Kraftwerk waren die Inkarnation des Landes der Ingenieure und Techniker. Modern Talking verkörperten eine Konsumwelt, die gerade im kommunistischen Osteuropa als Projektionsfläche funktionierte, weil diese Konsumwelt zwar im Westen lag, aber nicht in den USA, die damals ihre Atomraketen auf den Osten gerichtet hatten.
Die Scorpions und Rammstein schließlich spielen auf unterschiedliche Weise mit dem Barbarenimage der Deutschen, jener Mischung aus bedrohlicher Theatralik und bierseligem Machismo, die auch Arnold Schwarzenegger und Ralf Möller zu Hollywood-Ruhm verhalf.

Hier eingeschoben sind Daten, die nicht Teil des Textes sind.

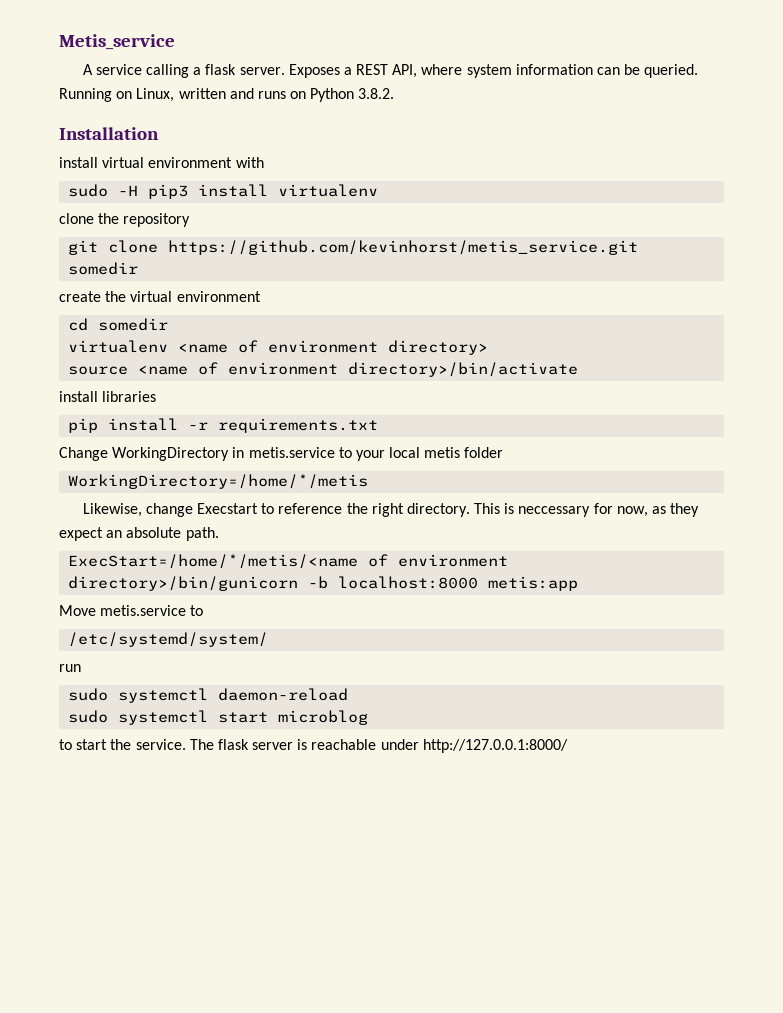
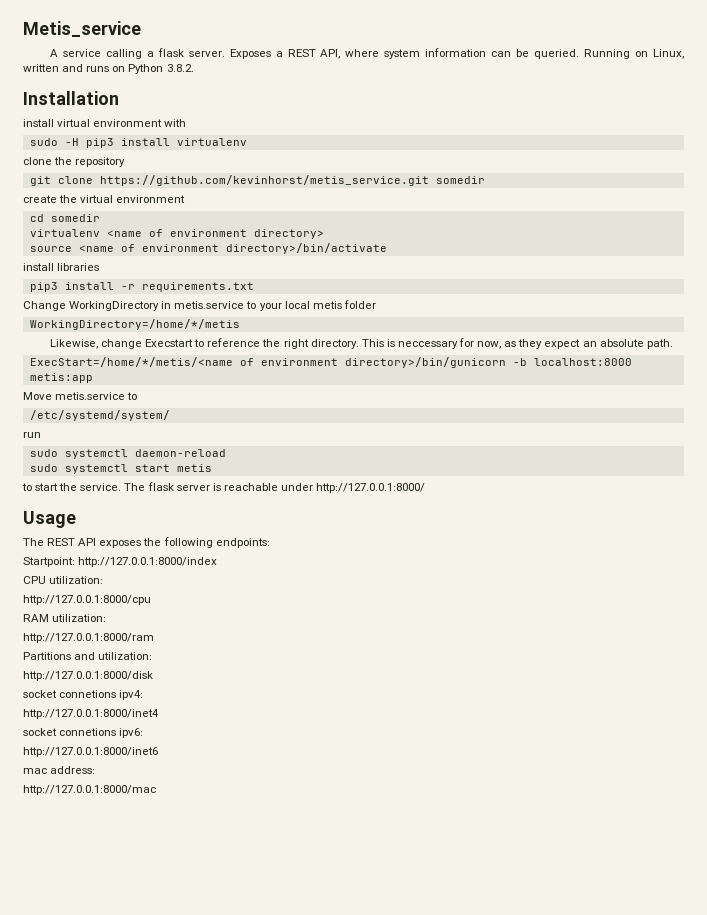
[68,418,99,433] pip -> [29,282,58,292] pip3
[278,710,369,725] microblog -> [176,464,212,472] metis
(568, 746) none -> [23,511,76,528] [23,537,270,548] [23,557,218,567] [23,576,104,584] [23,595,151,605] [23,614,107,622] [23,633,154,643] [23,652,153,660] [23,671,153,681] [23,690,144,700] [23,709,159,719] [23,728,144,738] [23,747,158,757] [23,766,96,774] [23,785,156,795] // Usage // The REST API exposes the following endpoints: // Startpoint: http://127.0.0.1:8000/index // CPU utilization: // http://127.0.0.1:8000/cpu // RAM utilization: // http://127.0.0.1:8000/ram // Partitions and utilization: // http://127.0.0.1:8000/disk // socket connetions ipv4: // http://127.0.0.1:8000/inet4 // socket connetions ipv6: // http://127.0.0.1:8000/inet6 // mac address: // http://127.0.0.1:8000/mac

Für den Rest der Welt ist das immer wieder eine exotische Note im komplexen Gefüge des Pop. Für die Deutschen allerdings ist es vor allem eine Erinnerung daran, dass die sechzig Jahre als Teil des Westens nur ein Zwischenspiel waren. Deutschland ist ein Land in Zentraleuropa. So ist bei uns Pop auch immer Importware und der eigene Pop ein schwieriges Exportgut. Vor allem, wenn wir versuchen, der Welt eine Kopie anzudrehen.
(Andrian Kreye hat 20 Jahre lang in den USA gelebt und gearbeitet, heute leitet er das Feuilleton der Süddeutschen Zeitung.)